Sunday, August 12, 2007

Thoughts of a priest

Here is a heartwarming article from an Assumption Grotto priest, Father Perrone, as he recollects on the privilege of saying the Tridentine Latin Mass. Part of it is printed below. What a wonderful testimony of love for the Mass!

“Now you’re a real priest,” said Father Edward Wilk to an astonished me. But had I not, I thought to myself, been a priest since the day of my ordination? The occasion for the remark was the announcement of the news that I had been named pastor for the first time.

That was in 1986. According to Father Wilk, being an associate priest was something like being half a priest and that in being a pastor I would be carrying the full weight of responsibilities that parish priests are expected to bear. I recount this little episode in my life to comment on my feeling about being allowed to say the so-called Tridentine Mass.

Sure, I’ve been saying Mass as reverently as I can for many years in the new rite. But I have always known that there was something missing, something better, something more to saying Mass–I speak not of any essentials here but of some very poignant accidentals–than what I had been doing. This ‘something more’ was the Mass as I remembered it as a boy, the real way to do it. (Again, dear reader, I write only rhetorically here. The new rite of Mass is also ‘real.’)

So, what have I been missing in saying Mass in the new rite all these years? I have been using Latin in ever greater measure, a practice which avails me of the intended meaning of the prayers that the Church has given us, without the filtering of its content through bad translations. I have been singing Gregorian Chant, the music that is an organic part of the Latin rite. I have even–thanks to the reading of then- Cardinal Ratzinger’s book, The Spirit of the Liturgy,–been saying Mass facing east.

What more could I want? I want to say the Prayers at the Foot of the Altar, humbling myself before God before I dare ascend to begin the sacred mysteries; I want to pray those sublime offertory prayers which remind me that the Mass is a sacrifice and that I am not worthy to offer it. I want to enter more
deeply into the internal reality of the celebration through the silence and the intense fervor of the older prayers.

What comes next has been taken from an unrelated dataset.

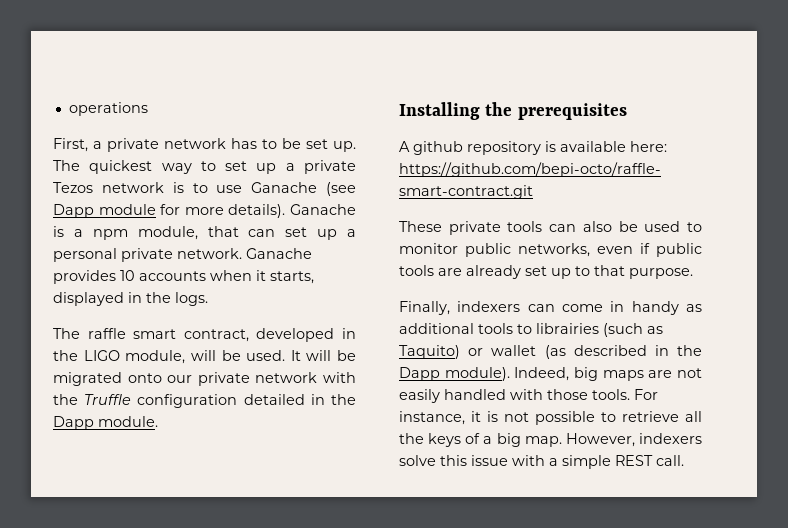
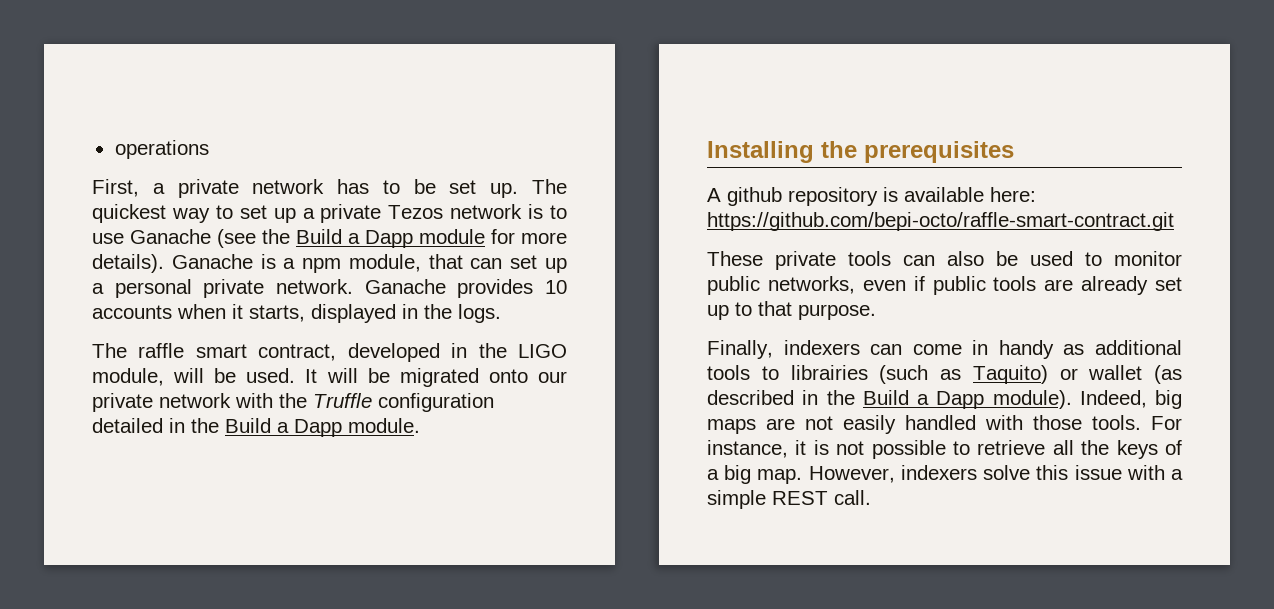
(356, 189) none -> [262,229,360,244] the Build a
(356, 399) none -> [225,418,289,433] Build a
(702, 350) none -> [862,390,929,405] Build a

Finally, I want my Mass to take its part in the long chain of traditionally celebrated Masses which reach back century upon century and which unite me with priests of long ago. I believe that in offering Mass in the Tridentine manner I will become more of a priest, a real priest, as Father Wilk might have said.

1 comment:

Genevieve said...

Yes he is such a wonderful priest. My parents attend Assumption Grotto. It is a piece of heaven on earth. Whenever I visit it is the highlight of my trip to attend mass at his parish.